Tasavvuf erbabı da kendilerini hesaba çekmeliler 1

A+
A-

Tasavvuf erbabı da kendilerini hesaba çekmeliler 1

Geçen haftaki yazımın sonunu “Ana gelenekle alakası olmayan sahte sufiler üzerinde durmak istiyorum. Malum bir çiçekte usare yani özsuyu varsa onun etrafında arılar da dolaşır … böcekleri de” diyerek tamamlamıştım.

Malum olduğu üzere İslam metafiziği ve maneviyatı üzerine geliştirilen en mühim açıklama modellerinden birisi “Tasavvuf”tur. İlletle ve noksanla malûl bir âlemde zuhura gelen her şey gibi onun da seveni ve sevmeyeni, benimseyeni ve benimsemeyeni, anlayanı ve anlamayanı olmuştur ve de olacaktır. Bundan daha tabii bir şey olamaz. Zaten gerçek sufiler herkes tarafından kabul görmeyi, bazı ayetler ve hadislerle destekleyerek, bir problem olarak görürlerdi ve böyle bir beklenti içerisine girmezlerdi.

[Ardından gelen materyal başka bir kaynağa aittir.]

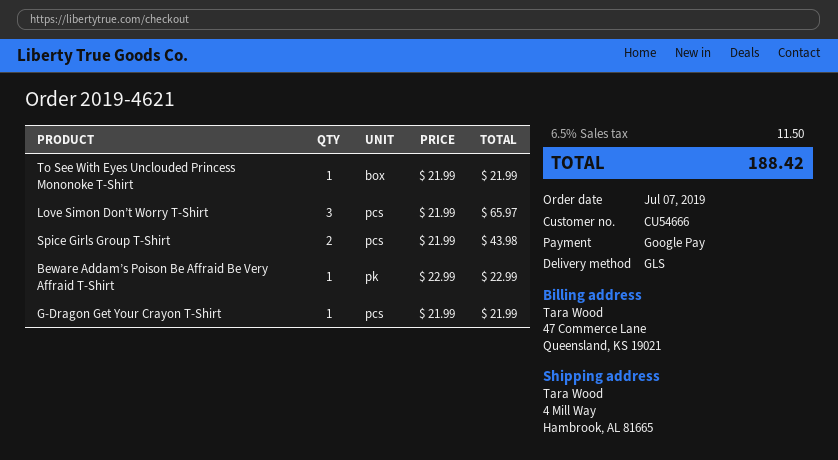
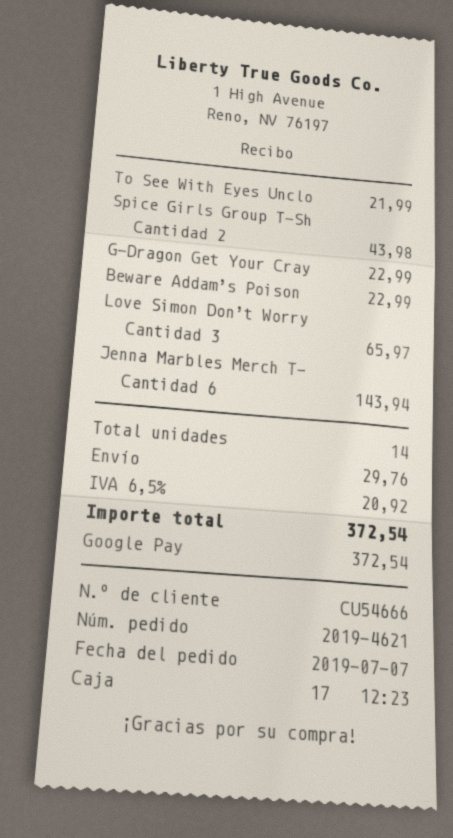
G-Dragon Get Your Crayon T-Shirt: 1 for 21.99 -> 1 for 22.99
Jenna Marbles Merch T-: none -> 6 for 143.94
shipping: none -> 29.76
tax: 6.5% = 11.50 -> 6.5% = 20.92
total: 188.42 -> 372.54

Tasavvuf denilen din metodolojisine yöneltilen eleştirilere baktığımız zaman başlarda daha çok meslek içi özeleştiriler olduklarını görmekteyiz. Böyle olunca yıkıcı değil yapıcı eleştiriler olmaktadır bunlar. Bu bakımdan dini ilimler içerisinde ilk otokritiğini yani kendini sorgulamayı başarmış bir ilim dalıdır diyebiliriz tasavvuf için.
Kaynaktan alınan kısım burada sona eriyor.